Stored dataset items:
══════════

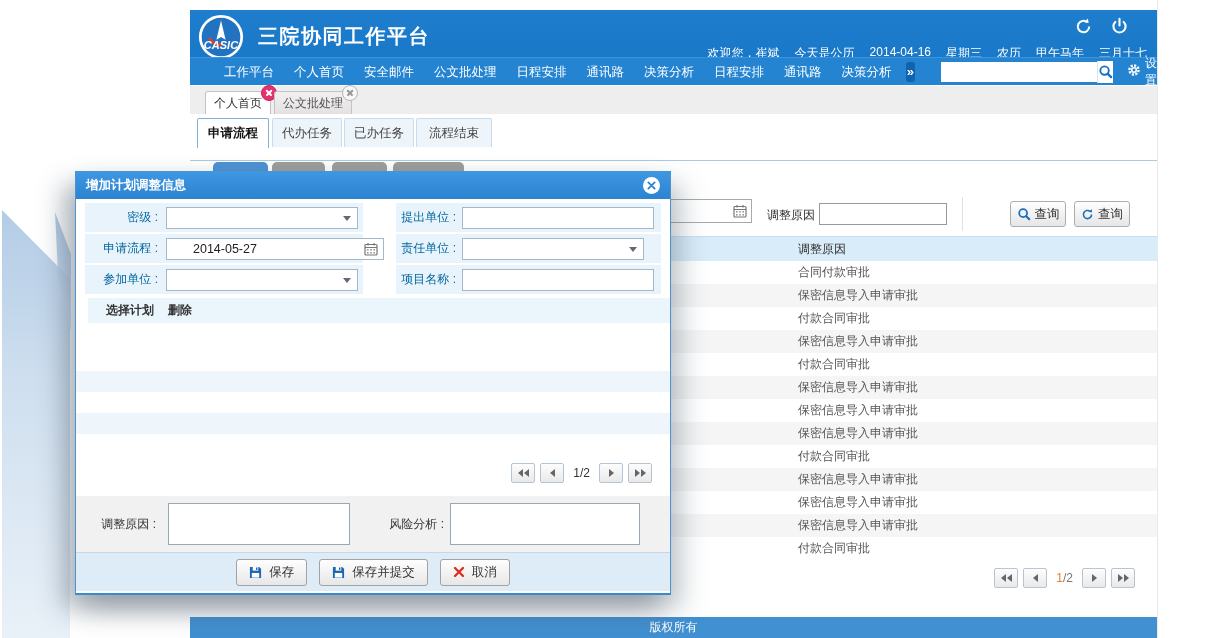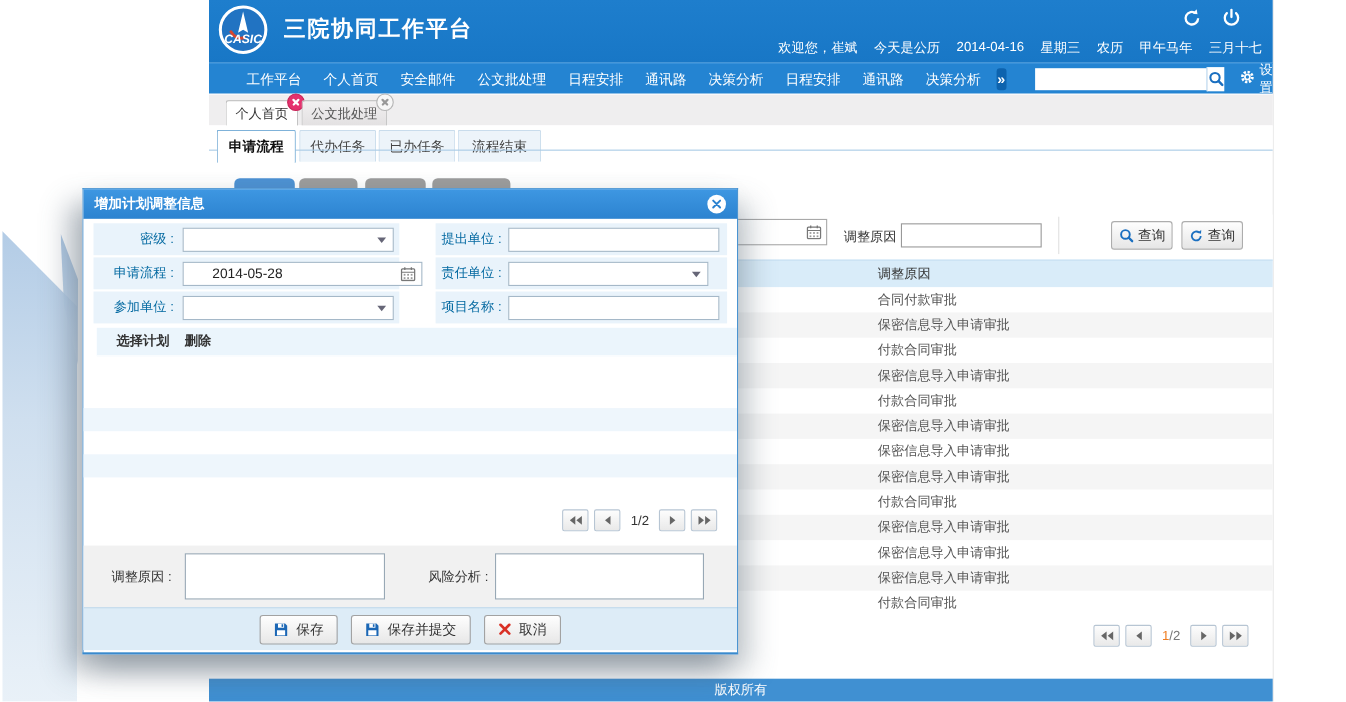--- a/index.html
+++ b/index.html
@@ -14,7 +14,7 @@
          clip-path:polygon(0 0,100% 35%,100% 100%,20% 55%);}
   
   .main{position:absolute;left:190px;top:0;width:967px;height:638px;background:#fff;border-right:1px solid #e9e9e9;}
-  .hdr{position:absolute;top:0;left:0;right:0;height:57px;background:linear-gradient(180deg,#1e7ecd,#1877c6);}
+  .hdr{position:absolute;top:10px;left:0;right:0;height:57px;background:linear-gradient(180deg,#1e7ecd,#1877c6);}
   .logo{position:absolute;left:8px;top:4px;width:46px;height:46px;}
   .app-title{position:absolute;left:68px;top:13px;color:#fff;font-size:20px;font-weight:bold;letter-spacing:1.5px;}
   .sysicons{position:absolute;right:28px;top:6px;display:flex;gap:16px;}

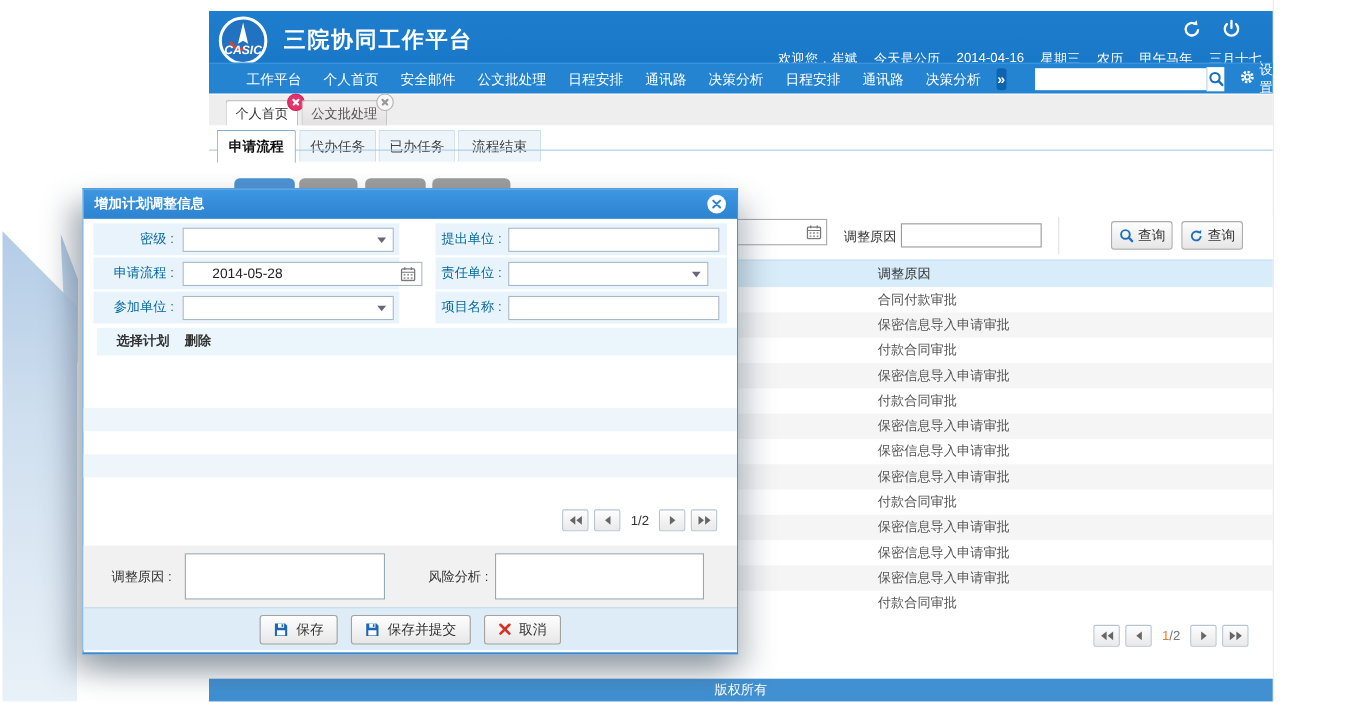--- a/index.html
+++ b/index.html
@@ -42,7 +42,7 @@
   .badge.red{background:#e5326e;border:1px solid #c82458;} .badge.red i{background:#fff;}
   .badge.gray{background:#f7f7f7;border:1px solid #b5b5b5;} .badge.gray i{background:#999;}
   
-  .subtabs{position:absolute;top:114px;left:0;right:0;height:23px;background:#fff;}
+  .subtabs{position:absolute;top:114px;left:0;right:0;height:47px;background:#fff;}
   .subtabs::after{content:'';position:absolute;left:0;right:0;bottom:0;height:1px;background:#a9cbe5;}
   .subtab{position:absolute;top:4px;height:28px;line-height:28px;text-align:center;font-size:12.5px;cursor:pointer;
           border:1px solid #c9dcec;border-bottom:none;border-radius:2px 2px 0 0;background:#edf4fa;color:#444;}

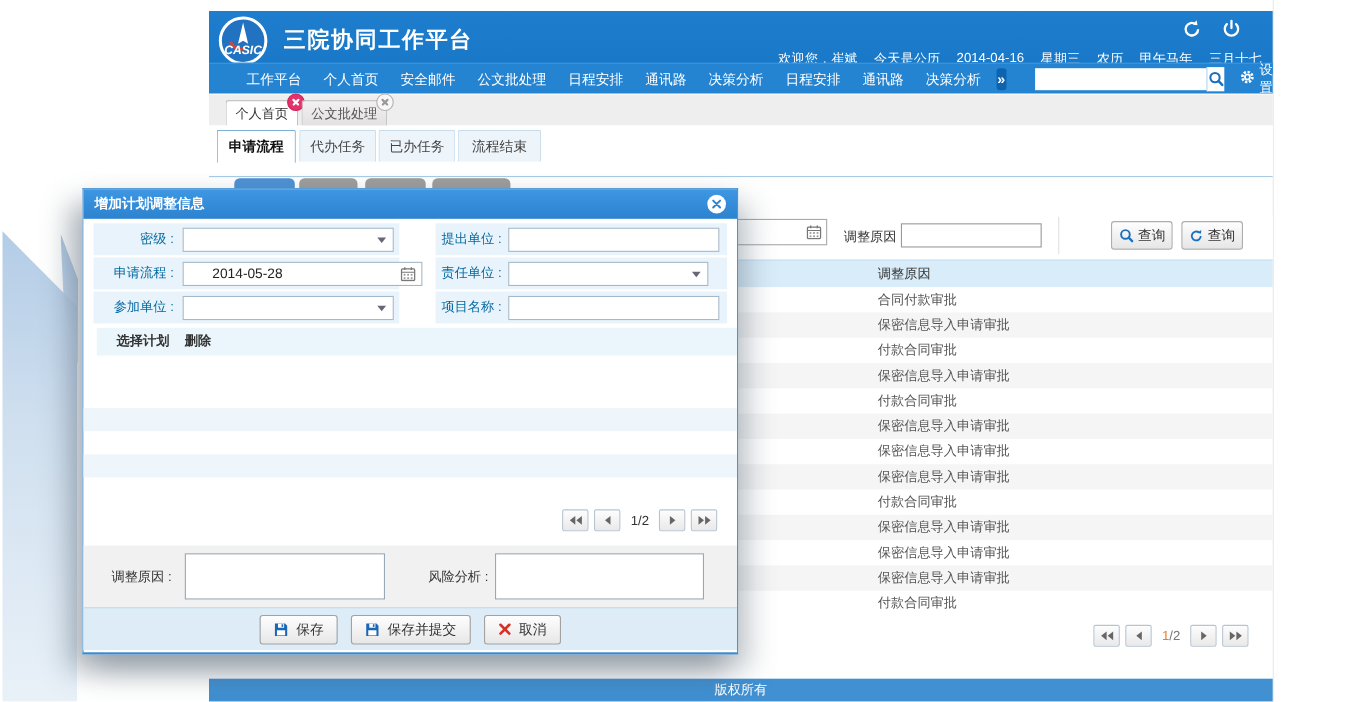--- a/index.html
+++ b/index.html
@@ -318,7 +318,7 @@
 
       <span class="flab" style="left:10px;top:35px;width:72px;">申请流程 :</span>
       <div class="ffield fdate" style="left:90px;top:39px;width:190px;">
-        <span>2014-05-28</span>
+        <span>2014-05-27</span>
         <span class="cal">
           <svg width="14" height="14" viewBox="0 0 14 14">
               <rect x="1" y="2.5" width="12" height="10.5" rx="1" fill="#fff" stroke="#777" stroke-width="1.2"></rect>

══════════

Problem requirements →
Every record must be returned exactly. Leave its pictures out.

Solution to this exercise →
--- a/index.html
+++ b/index.html
@@ -14,7 +14,7 @@
          clip-path:polygon(0 0,100% 35%,100% 100%,20% 55%);}
   
   .main{position:absolute;left:190px;top:0;width:967px;height:638px;background:#fff;border-right:1px solid #e9e9e9;}
-  .hdr{position:absolute;top:0;left:0;right:0;height:57px;background:linear-gradient(180deg,#1e7ecd,#1877c6);}
+  .hdr{position:absolute;top:10px;left:0;right:0;height:57px;background:linear-gradient(180deg,#1e7ecd,#1877c6);}
   .logo{position:absolute;left:8px;top:4px;width:46px;height:46px;}
   .app-title{position:absolute;left:68px;top:13px;color:#fff;font-size:20px;font-weight:bold;letter-spacing:1.5px;}
   .sysicons{position:absolute;right:28px;top:6px;display:flex;gap:16px;}

--- a/index.html
+++ b/index.html
@@ -42,7 +42,7 @@
   .badge.red{background:#e5326e;border:1px solid #c82458;} .badge.red i{background:#fff;}
   .badge.gray{background:#f7f7f7;border:1px solid #b5b5b5;} .badge.gray i{background:#999;}
   
-  .subtabs{position:absolute;top:114px;left:0;right:0;height:23px;background:#fff;}
+  .subtabs{position:absolute;top:114px;left:0;right:0;height:47px;background:#fff;}
   .subtabs::after{content:'';position:absolute;left:0;right:0;bottom:0;height:1px;background:#a9cbe5;}
   .subtab{position:absolute;top:4px;height:28px;line-height:28px;text-align:center;font-size:12.5px;cursor:pointer;
           border:1px solid #c9dcec;border-bottom:none;border-radius:2px 2px 0 0;background:#edf4fa;color:#444;}

--- a/index.html
+++ b/index.html
@@ -318,7 +318,7 @@
 
       <span class="flab" style="left:10px;top:35px;width:72px;">申请流程 :</span>
       <div class="ffield fdate" style="left:90px;top:39px;width:190px;">
-        <span>2014-05-28</span>
+        <span>2014-05-27</span>
         <span class="cal">
           <svg width="14" height="14" viewBox="0 0 14 14">
               <rect x="1" y="2.5" width="12" height="10.5" rx="1" fill="#fff" stroke="#777" stroke-width="1.2"></rect>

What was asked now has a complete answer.